Born 1932, Dartford, Kent, Peter Blake went to Gravesend School of Art from 1949-51. After National Service he went to the Royal College of Art in London from 1953-56, gaining a first-class diploma. Always interested in popular art, he received a Leverhulme Research Award to travel in Europe in 1956. In the early 1960s he taught at St Martin's College of Art and Harrow and Walthamstow Schools of Art, joining the teaching staff of the Royal College of Art in London in 1964 and continuing to teach there until 1976.

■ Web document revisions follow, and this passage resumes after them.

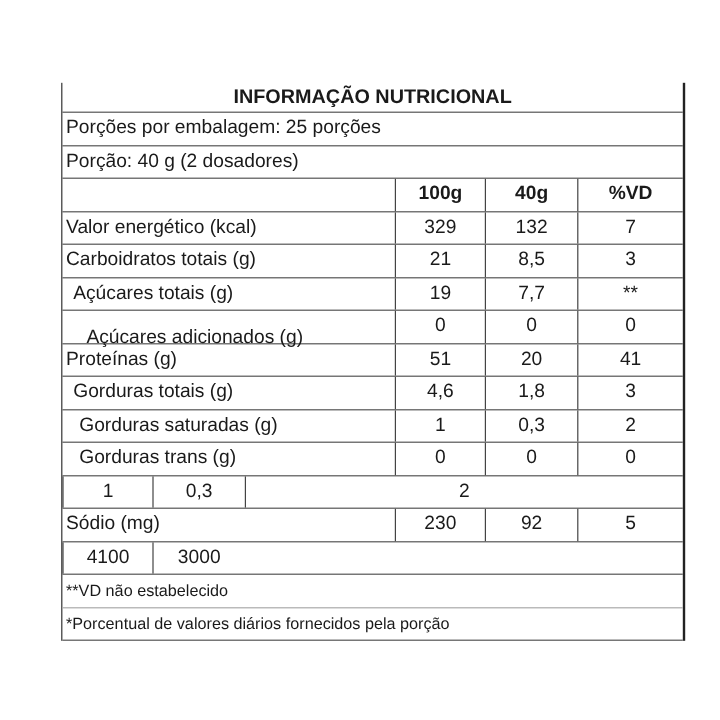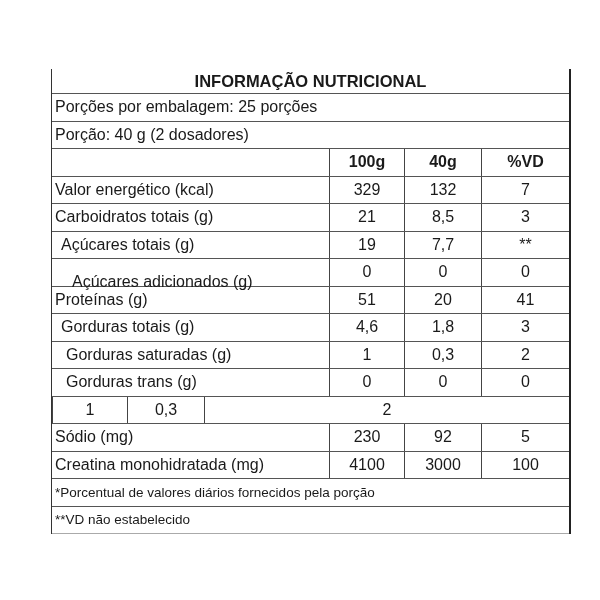--- a/index.html
+++ b/index.html
@@ -95,25 +95,23 @@
     <div class="cell c2">0,3</div>
     <div class="cell c3">2</div>
   </div>
   <div class="row">
     <div class="cell c0">Sódio (mg)</div>
     <div class="cell c1">230</div>
     <div class="cell c2">92</div>
     <div class="cell c3">5</div>
   </div>
   <div class="row">
-    <div class="cell c0">Creatina monohidratada (mg)</div>
     <div class="cell c1">4100</div>
     <div class="cell c2">3000</div>
-    <div class="cell c3">100</div>
   </div>
 
+  <div class="row foot last">
+    <span>**VD não estabelecido</span>
+  </div>
   <div class="row foot">
     <span>*Porcentual de valores diários fornecidos pela porção</span>
-  </div>
-  <div class="row foot last">
-    <span>**VD não estabelecido</span>
   </div>
 </div>
 
 </body></html>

In 1969 he moved to Somerset and in 1975 founded the Brotherhood of Ruralists with his then wife Jann Haworth, David Inshaw, Ann and Graham Arnold and Annie and Graham Ovenden. They were turning their backs on abstraction and art dealing with social issues in favour of traditional themes of landscape and rural life. By the end of the seventies Blake left the group, returning to London and resuming his interest in an art reflecting popular culture. For many years his output has included work relating to pop music echoing the iconic album cover for the Beatles' Sgt Pepper's Lonely Hearts Club Band of 1967, later designs were made by Blake for groups such as Pentangle (1981), Band Aid (1984), Paul Weller (1995), Ian Dury (2001) and Oasis (2006). An exhibition Peter Blake and Pop Music was mounted ay the Pallant Gallery in Chichester in 2012.
Blake was elected a Royal Academician in 1981, he had retrospective exhibitions at the Tate Gallery London in 1983 and Tate Liverpool in 2008.